Source Control in MSAI-DataPipeline AzureDataFactory
Background
By default, the Azure Data Factory user interface experience (UX) authors directly against the data factory service. This experience has the following limitations:
- The Data Factory service doesn't include a repository for storing the JSON entities for your changes. The only way to save changes is via the Publish All button and all changes are published directly to the data factory service.
- The Data Factory service isn't optimized for collaboration and version control.
- The Azure Resource Manager template required to deploy Data Factory itself is not included.
MSAI-DataPipeline is the critical AzureDataFactory resource for our MSAI Data Platform. It hosts the critical pipelines schedulers and data management.
Prerequisites
Please contact MSAI Data Platform Fundamental DRI if you have any questions about the prerequisites.
- Torus Account
- Join the "msaidataplat" eligibility on OSP portal.
- You have permission to access the msai-datapipeline-adf repository.
How to Update the AzureDataFactory
If you need to update the resources (pipelines/triggers/datasets/linkedservice etc.) in MSAI-DataPipeline AzureDataFactory, you need to follow these steps.
Request a Contributor role for the MSAI Data Platform subscription. (You can update the ADF resources in personal branch without a Contributor role and SAW machine, but if you need to debug run or publish the update, a Contributor role and SAW machine is required.) Run the following in DMS - Datacenter Management Services:
Request-AzureResourceRoleElevation -Role Contributor -SubscriptionId 8b8b2cf1-f7e3-4d86-8581-a15cd35463a4 -ResourceGroup MSAI-DataPipeline -Reason "ADF pipeline" -Duration 4
Login in the Msai-DataPipeline AzureDataFactory Studio in your SAW Machine
2.1 Open the Msai-DataPipeline AzureDataFactory Studio in your broswer with your torus account **(e.g. zhxin_jit@prdtrs01.prod.outlook.com)**.
2.2 Authorize the AzureDevOps repository access with your **AAD Account (e.g. zhxin@microsoft.com)**.
Check the repository branch
3.1 The Publish button is enabled only for the main branch.
3.2 You need to create a new branch for update the AzureDataFactory.
Update the AzureDataFactory resources and Save the changes. These changes will be commited to your branch.
4.1 Debug your changes for your changes.
Create a Pull Request in the msai-datapipeline-adf repository after your changes are done.
5.1 Follow the CI build and Pull Request check-in policy to complete your PR.
5.2 Suggest to create your Pull Request when your main changes are completed. Otherwise, any new change will commit a new iteration in your pull request. That makes your Pull Request more complex and triggers more CI pipelines.
Publish your changes on AzureDataFactory Studio Portal.
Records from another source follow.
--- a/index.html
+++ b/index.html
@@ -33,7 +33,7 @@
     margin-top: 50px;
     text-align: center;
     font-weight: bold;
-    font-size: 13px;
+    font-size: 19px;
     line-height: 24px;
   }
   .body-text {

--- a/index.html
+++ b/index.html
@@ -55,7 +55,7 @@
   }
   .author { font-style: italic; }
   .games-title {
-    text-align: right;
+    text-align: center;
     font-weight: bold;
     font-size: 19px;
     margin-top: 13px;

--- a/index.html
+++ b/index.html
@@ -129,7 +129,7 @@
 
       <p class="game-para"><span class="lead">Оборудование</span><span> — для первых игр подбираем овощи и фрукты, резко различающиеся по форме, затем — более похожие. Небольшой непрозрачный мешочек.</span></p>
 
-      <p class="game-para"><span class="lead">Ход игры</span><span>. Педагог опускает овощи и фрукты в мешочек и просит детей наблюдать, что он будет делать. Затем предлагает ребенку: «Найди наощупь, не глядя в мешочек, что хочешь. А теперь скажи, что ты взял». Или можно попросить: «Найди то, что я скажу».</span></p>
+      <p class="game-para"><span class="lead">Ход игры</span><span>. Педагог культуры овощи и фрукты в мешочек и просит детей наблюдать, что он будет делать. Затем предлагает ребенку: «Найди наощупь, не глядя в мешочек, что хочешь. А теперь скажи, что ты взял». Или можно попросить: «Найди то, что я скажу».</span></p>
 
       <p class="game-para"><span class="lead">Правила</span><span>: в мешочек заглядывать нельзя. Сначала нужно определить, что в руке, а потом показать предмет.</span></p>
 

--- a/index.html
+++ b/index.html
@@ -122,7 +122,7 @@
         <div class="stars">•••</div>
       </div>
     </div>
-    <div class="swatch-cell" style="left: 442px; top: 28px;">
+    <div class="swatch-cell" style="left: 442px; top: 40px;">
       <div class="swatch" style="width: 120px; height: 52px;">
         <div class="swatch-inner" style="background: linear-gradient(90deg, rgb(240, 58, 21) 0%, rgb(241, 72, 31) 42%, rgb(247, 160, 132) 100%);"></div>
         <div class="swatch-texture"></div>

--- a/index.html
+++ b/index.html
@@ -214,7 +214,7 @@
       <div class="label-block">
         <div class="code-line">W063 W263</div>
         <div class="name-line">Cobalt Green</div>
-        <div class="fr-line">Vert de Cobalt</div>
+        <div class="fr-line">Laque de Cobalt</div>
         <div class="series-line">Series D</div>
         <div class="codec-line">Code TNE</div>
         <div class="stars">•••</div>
6.1 Complete your Pull Request.
6.2 Switch to the main branch on the AzureDataFactory studio portal. Then check if your changes has been synced up to the main branch.
6.3 Click the Publish button and check if the publish successfully on portal notification.
6.4 You can switch the branch to 'adf_publish' on msai-datapipeline-adf repository. This branch will be updated after each successful AzureDataFactory publish.